**Task to carry out**
When the line with "T-shirt technique à: 1" appears below, start repeating lines exactly, and keep going through the line with "total: 462.30 -> 513.10"; add nothing outside that span.

**Records for the task**
::::

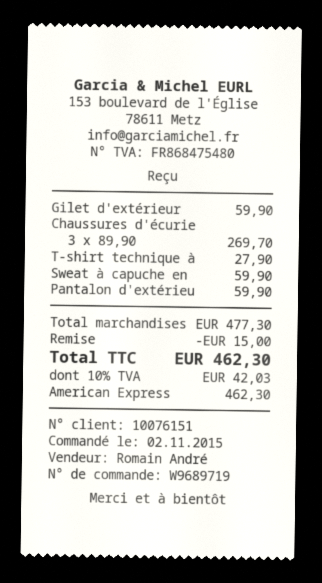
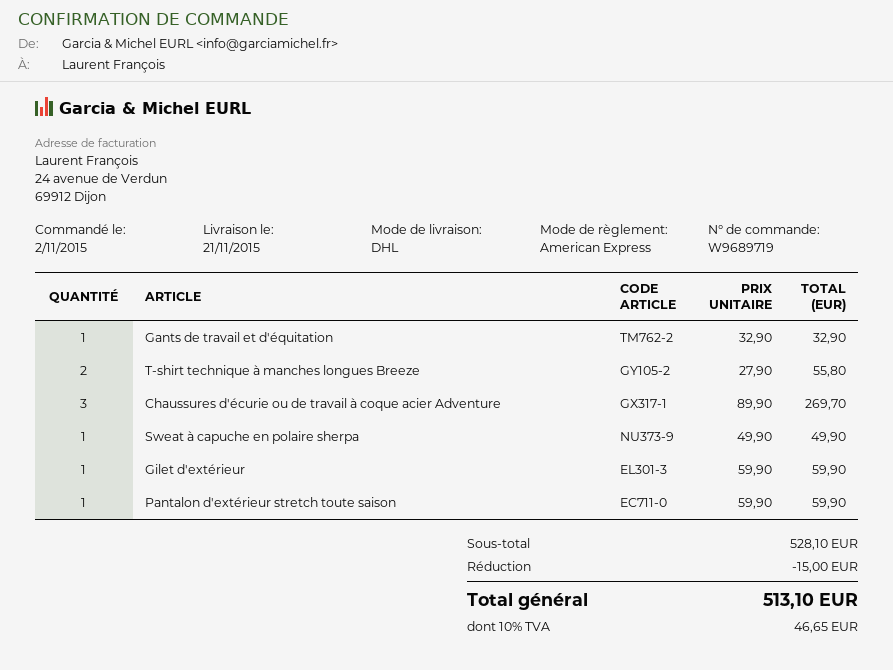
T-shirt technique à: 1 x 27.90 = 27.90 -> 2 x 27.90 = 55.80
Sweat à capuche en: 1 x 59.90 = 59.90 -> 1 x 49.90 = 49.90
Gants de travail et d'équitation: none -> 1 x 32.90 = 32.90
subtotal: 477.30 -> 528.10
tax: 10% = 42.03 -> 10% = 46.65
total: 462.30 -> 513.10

::::

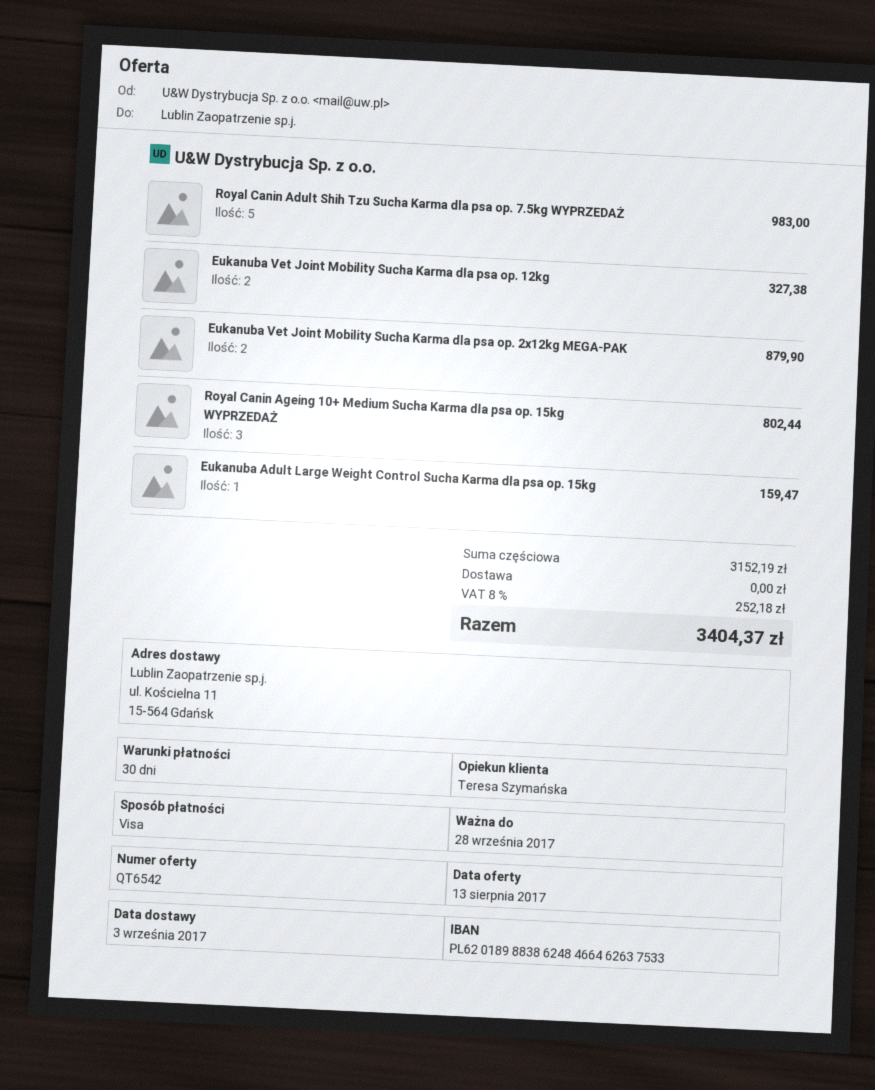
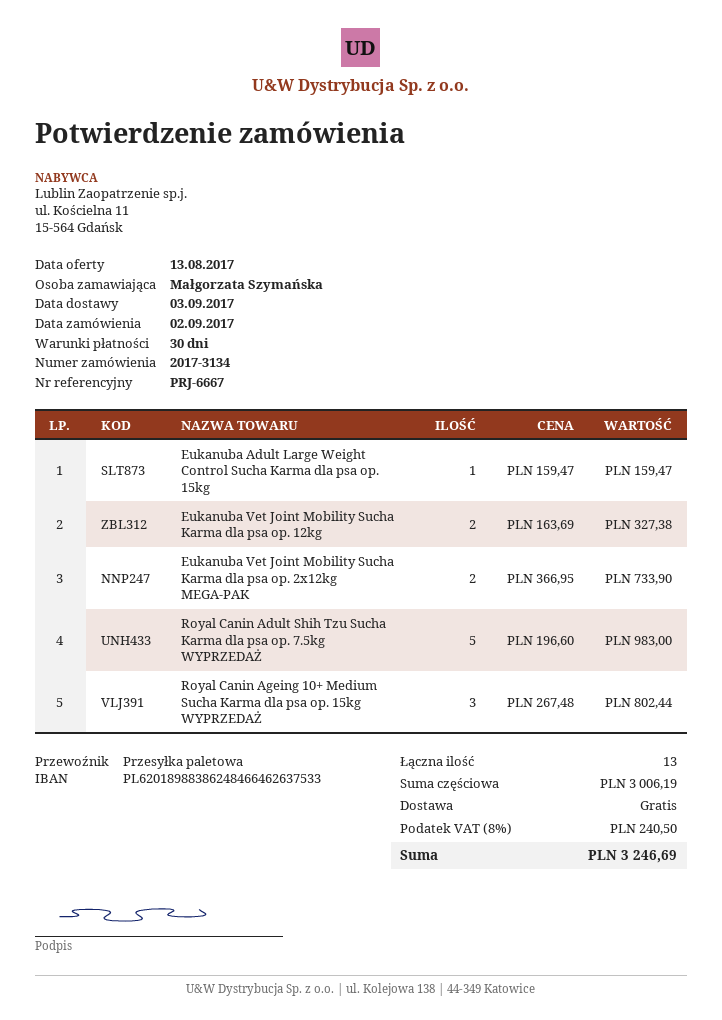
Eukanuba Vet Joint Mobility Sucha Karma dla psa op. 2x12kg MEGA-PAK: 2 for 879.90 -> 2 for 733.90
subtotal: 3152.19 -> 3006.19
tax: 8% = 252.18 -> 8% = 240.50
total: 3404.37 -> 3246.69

::::

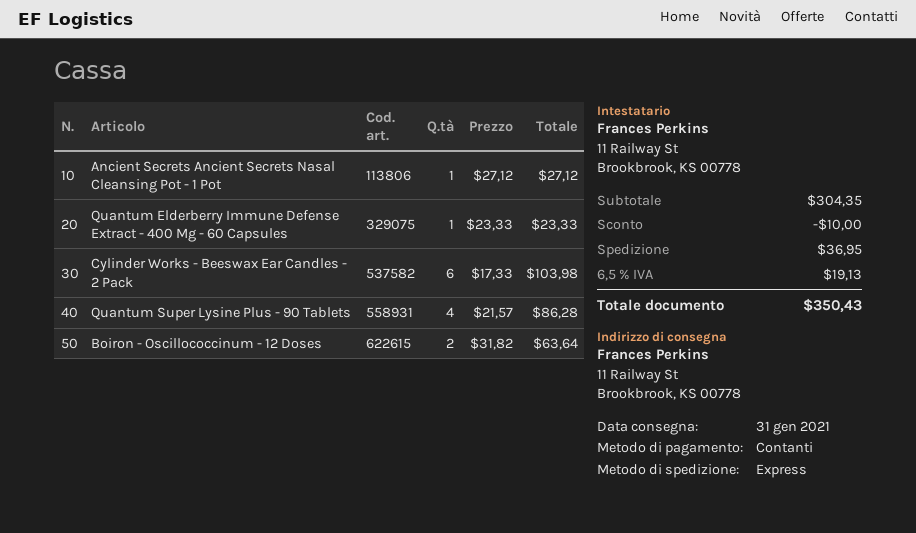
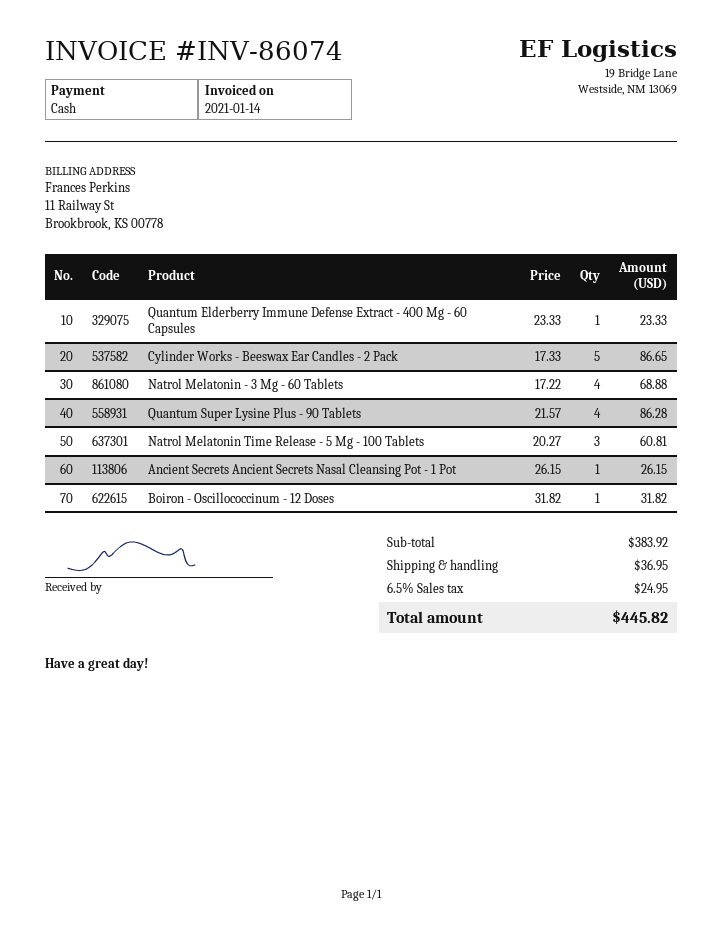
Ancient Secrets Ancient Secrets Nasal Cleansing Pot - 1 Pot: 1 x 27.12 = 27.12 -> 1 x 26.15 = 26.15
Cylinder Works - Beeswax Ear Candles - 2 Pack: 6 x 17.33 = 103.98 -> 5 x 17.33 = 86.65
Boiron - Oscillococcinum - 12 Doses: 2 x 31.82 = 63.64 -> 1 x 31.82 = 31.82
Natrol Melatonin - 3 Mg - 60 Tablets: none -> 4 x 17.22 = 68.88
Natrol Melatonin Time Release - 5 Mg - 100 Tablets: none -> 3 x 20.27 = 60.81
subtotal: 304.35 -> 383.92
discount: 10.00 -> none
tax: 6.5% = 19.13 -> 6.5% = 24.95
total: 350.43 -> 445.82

::::

**Exercise solution**
T-shirt technique à: 1 x 27.90 = 27.90 -> 2 x 27.90 = 55.80
Sweat à capuche en: 1 x 59.90 = 59.90 -> 1 x 49.90 = 49.90
Gants de travail et d'équitation: none -> 1 x 32.90 = 32.90
subtotal: 477.30 -> 528.10
tax: 10% = 42.03 -> 10% = 46.65
total: 462.30 -> 513.10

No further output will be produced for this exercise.